Palazzo Grimani, forse il più curato e iconico di Venezia, imperdibile anche solo per gli affreschi, le architetture, i fregi.
Se a questa eccelsa visione si aggiunge il conturbante video di Wael Shawky, artista già presente nel Padiglione egiziano ai Giardini e un dialogo tra Tintoretto e Giovanni Grimani con l’arrivo del suo ritratto, di cui Venetian Heritage e Colnaghi sono lieti di presentare la mostra dossier, il gioco vale la candela.

Tintoretto e Giovanni Grimani – Ritratti a confronto è dedicata alla ritrattistica del patriarca di Aquileia.

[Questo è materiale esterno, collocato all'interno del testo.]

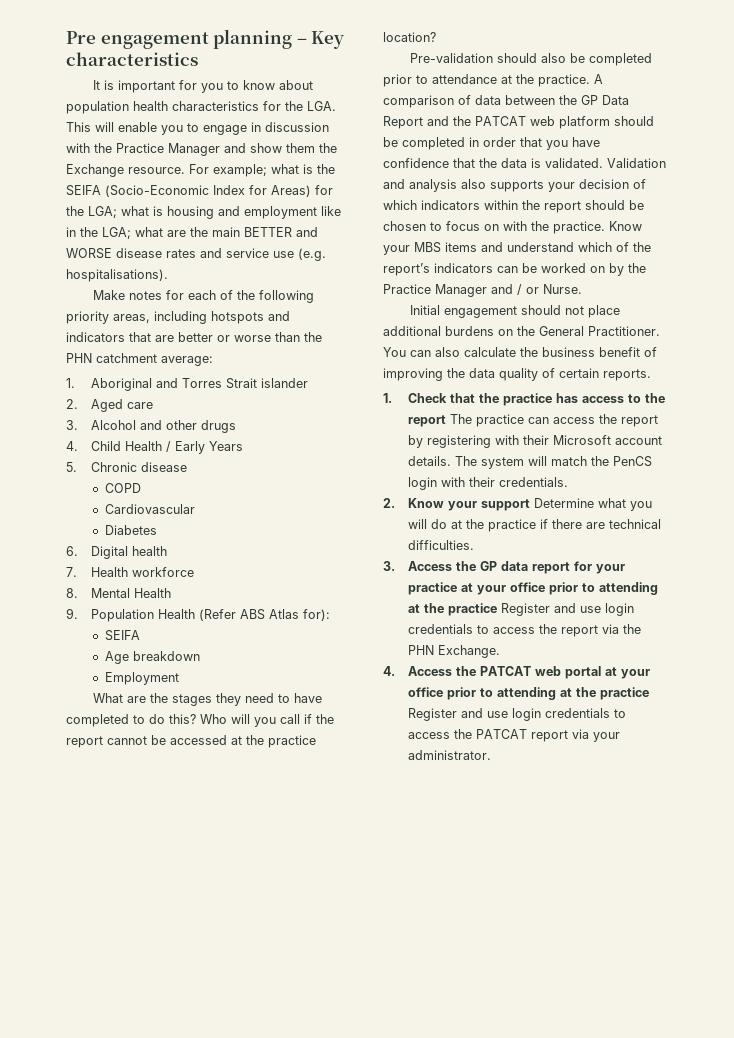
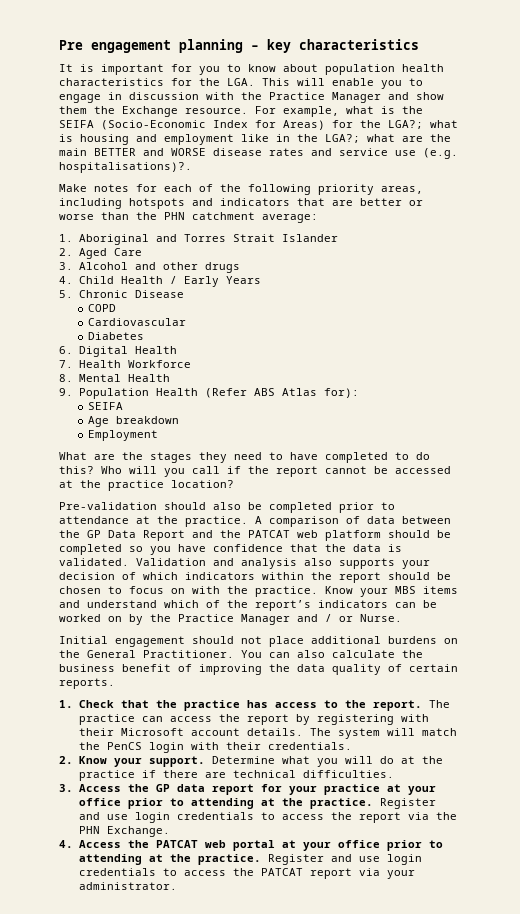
[311,31,345,49] Key -> [267,39,291,53] key
[213,164,267,177] example; -> [283,106,339,117] example,
[88,206,117,218] LGA; -> [388,120,423,129] LGA?;
[102,227,131,239] LGA; -> [325,134,360,143] LGA?;
[66,269,168,282] hospitalisations). -> [59,162,192,173] hospitalisations)?.
[260,378,308,388] islander -> [281,234,338,242] Islander
[126,402,153,409] care -> [113,248,142,256] Care
[140,462,187,472] disease -> [134,290,184,298] Disease
[131,546,167,556] health -> [134,346,177,354] Health
[131,567,194,577] workforce -> [127,360,191,368] Workforce
[469,137,542,147] in order that -> [129,546,143,552] so
[407,415,446,427] report -> [372,700,422,711] report.
[480,499,530,511] support -> [148,756,205,767] support.
[447,603,497,616] practice -> [309,798,373,809] practice.
[599,687,649,700] practice -> [197,854,261,865] practice.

E’ inserita nel percorso di valorizzazione e promozione delle collezioni del palazzo. A partire dal 2019, riallestendo la Tribuna Grimani e la Sala del Doge, si è aperta la collaborazione tra la Musei Veneto e Venetian Heritage.
Altri due dipinti del padre Jacopo Tintoretto, testimoniano lo sviluppo iconografico dell’effige del prelato veneziano tra la seconda metà del XVI secolo e i primi anni del XVII. Questo esempio testimonia come una collaborazione virtuosa tra pubblico e privato, che insieme concorrono alla valorizzazione e alla fruizione del patrimonio culturale, sia possibile.

Oltre che un interessante dialogo tra antico e moderno, rilettura di storia e sua interpretazione, come accade nel video di Shawky su Pompei, l’Egitto, il mito di Gaia le sue iconiche, reali e dismorfiche narrazioni
Piccolo olio su tavola raffigurante il Ritratto del patriarca Giovanni Grimani, recentemente riscoperto in collezione privata dalla Galleria Colnaghi. Esposto per la prima volta pubblico, la tavola realizzata da Jacopo è modello per l’esecuzione del Ritratto del patriarca di proprietà della Schorr Collection. Questo è in mostra. Così come il noto Ritratto di Giovanni Grimani conservato al Rijksmuseum di Amsterdam, corredata da un volume di Marsilio Editori, riccamente illustrato da cui emerge una lettura aggiornata con cui l’immagine del prelato veneziano è andata definendosi. Attraverso il suo ritratto, le vicende biografiche, il contesto storico-politico, le questioni iconografiche e iconologiche e il rapporto di committenza con Tintoretto.
Il progetto espositivo, a cura di Toto Bergamo Rossi, Daniele Ferrara e Valeria Finocchi.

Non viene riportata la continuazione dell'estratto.